Why is .Contains slow? Most efficient way to get multiple entities by primary key?

UPDATE: With the addition of InExpression in EF6, the performance of processing Enumerable.Contains improved dramatically. The analysis in this answer is great but largely obsolete since 2013.

Using Contains in Entity Framework is actually very slow. It's true that it translates into an IN clause in SQL and that the SQL query itself is executed fast. But the problem and the performance bottleneck is in the translation from your LINQ query into SQL. The expression tree which will be created is expanded into a long chain of OR concatenations because there is no native expression which represents an IN. When the SQL is created this expression of many ORs is recognized and collapsed back into the SQL IN clause.

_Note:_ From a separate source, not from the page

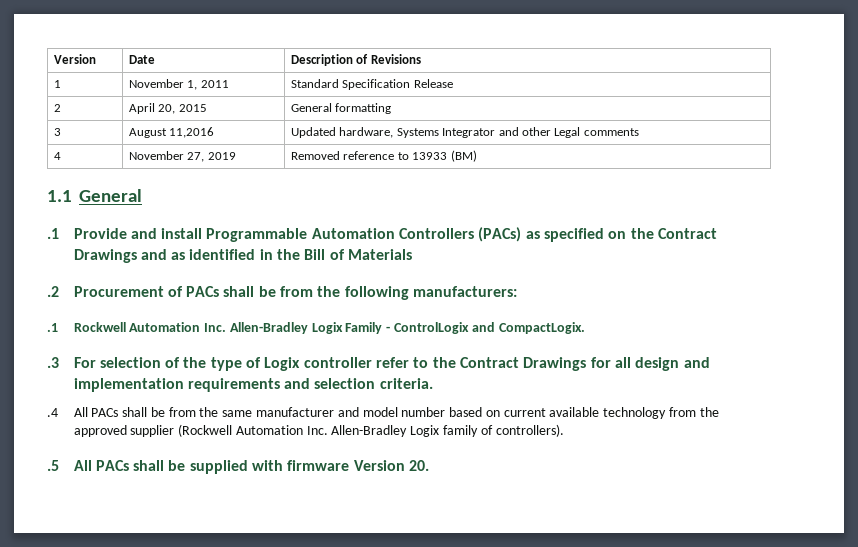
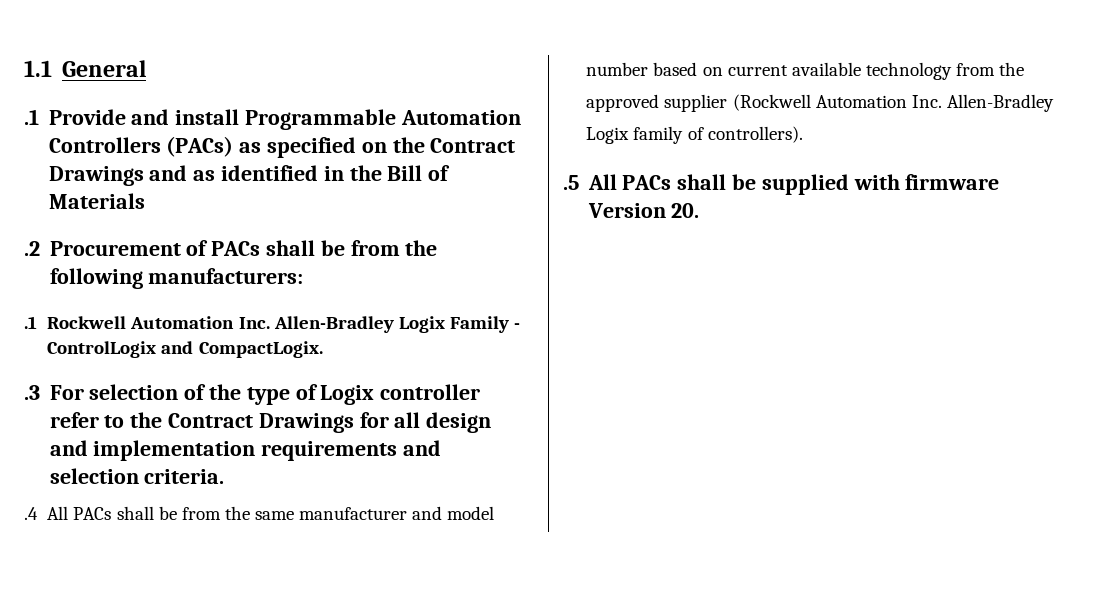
- Version | Date | Description of Revisions
- 1 | November 1, 2011 | Standard Specification Release
- 2 | April 20, 2015 | General formatting
- 3 | August 11,2016 | Updated hardware, Systems Integrator and other Legal comments
- 4 | November 27, 2019 | Removed reference to 13933 (BM)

This does not mean that using Contains is worse than issuing one query per element in your ids collection (your first option). It's probably still better - at least for not too large collections. But for large collections it is really bad. I remember that I had tested some time ago a Contains query with about 12.000 elements which worked but took around a minute even though the query in SQL executed in less than a second.

It might be worth to test the performance of a combination of multiple roundtrips to the database with a smaller number of elements in a Contains expression for each roundtrip.

This approach and also the limitations of using Contains with Entity Framework is shown and explained here:

Why does the Contains() operator degrade Entity Framework's performance so dramatically?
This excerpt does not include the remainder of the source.